Assuming a revenue multiple of two, and using Envestnet’s 2017 acquisition of FolioDynamix for $195 million, Pirker said the Orion-Brinker tie-up could be valued at $250 million.
A spokesperson for Orion said Pirker's valuation was "way off base" but declined to provide a figure, citing the private nature of the deal.
Advisors currently using Orion shouldn’t be concerned about receiving less service following the merger, added Pirker. “Orion is the stronger entity in this,” he said. “The RIA space is such an attractive market that I don’t think they’re going to start neglecting RIAs.”
Orion’s data layer, the “glue between the front-end processing and the back-end accounting” and other processes, could be “a major uplift” for Brinker. While Envestnet will want to pay attention to the deal, he said, it "is not going to be sweating bullets."
AssetMark, however, “will start to see a new competitor coming in with new capabilities.”
Neil Bathon, managing partner at FUSE Research Network said the deal proves that "scale is a critical determinant of future success." While the combined entity will more readily compete "head-to-head" with firms like Envestnet, AssetMark and SEI, "one also has to be alert to the developments at Pershing, Fidelity, Vanguard and Charles Schwab," he said.
"It appears to me that the combination of the two firms eliminates scale as a concern," said Bathon.
"This combination seems to check all kinds of boxes related to sustaining/building the growth both firms had in place," he said.
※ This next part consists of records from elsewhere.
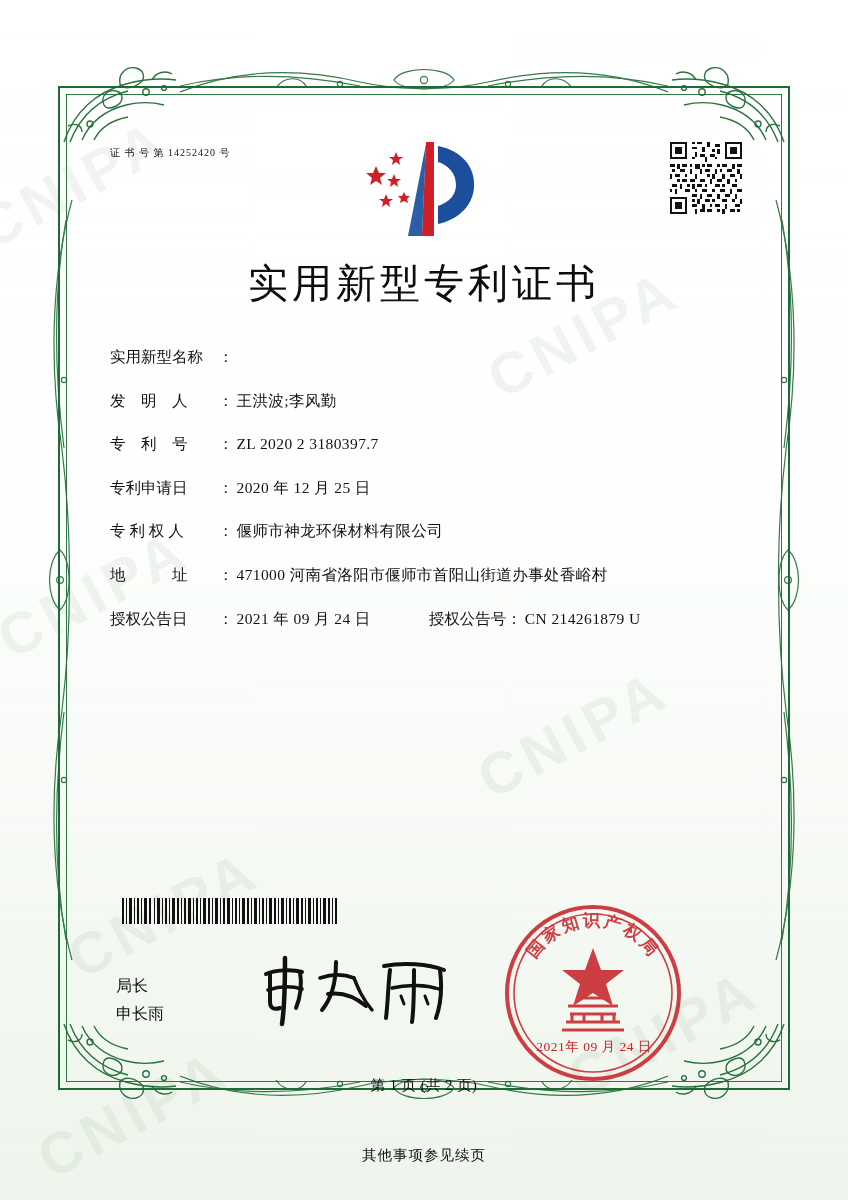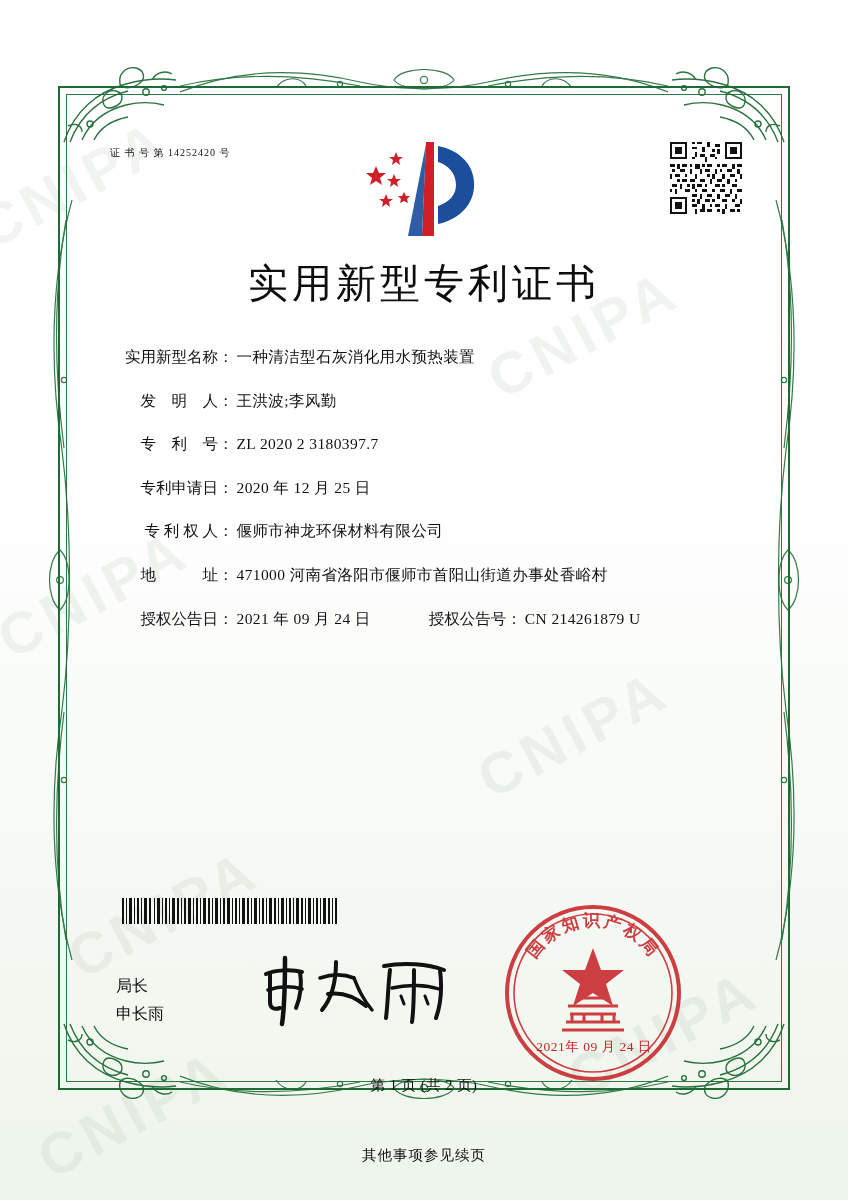--- a/index.html
+++ b/index.html
@@ -129,21 +129,20 @@
     margin-bottom: 25px;
     font-size: 15.5px;
     line-height: 1.2;
   }
   .f-label {
     width: 108px;
     flex: 0 0 108px;
     letter-spacing: 0px;
     color: #111;
     white-space: pre;
-    text-align: right;
   }
   .f-colon {
     flex: 0 0 auto;
     padding-right: 3px;
   }
   .f-value {
     flex: 1 1 auto;
     color: #111;
     letter-spacing: .4px;
   }
@@ -486,21 +485,20 @@
     </g>
   </svg>
 
   <div class="title">实用新型专利证书</div>
 
   <div class="fields">
 
     <div class="field">
       <span class="f-label">实用新型名称</span>
       <span class="f-colon">：</span>
-      <span class="f-value">一种清洁型石灰消化用水预热装置</span>
     </div>
 
     <div class="field">
       <span class="f-label">发　明　人</span>
       <span class="f-colon">：</span>
       <span class="f-value">王洪波;李风勤</span>
     </div>
 
     <div class="field">
       <span class="f-label">专　利　号</span>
Building up scale now is critical, because "higher switching costs will eventually be a barrier to adoption" and today's deal means "a legit chance for continued organic growth in the future."
Advisors familiar with either Brinker or Orion should see continued service levels similar to what they're used to receiving, he added.
"The evolution of financial advisors is such that the service, support, products, tools, applications and solutions will become standardized across channels," said Bathon. "Orion and Brinker bring 'best practices' from their focus areas that will make the combined offering stronger."
An IPO in the Offing?
While near term, Brinker and Orion's leadership teams are focused on integration and growth, an IPO has not been ruled out, said Clarke. Envestnet, SEI and AssetMark are all publicly traded.
"It's not on our horizon right now," Clarke said, "but we're certainly open to exploring opportunities."
"Right now we're all hands on-deck and really learning from each other," he said, reiterating the advantages of long-term strategic decision-making that private ownership enables. "This is a really big transaction that we've got to get right."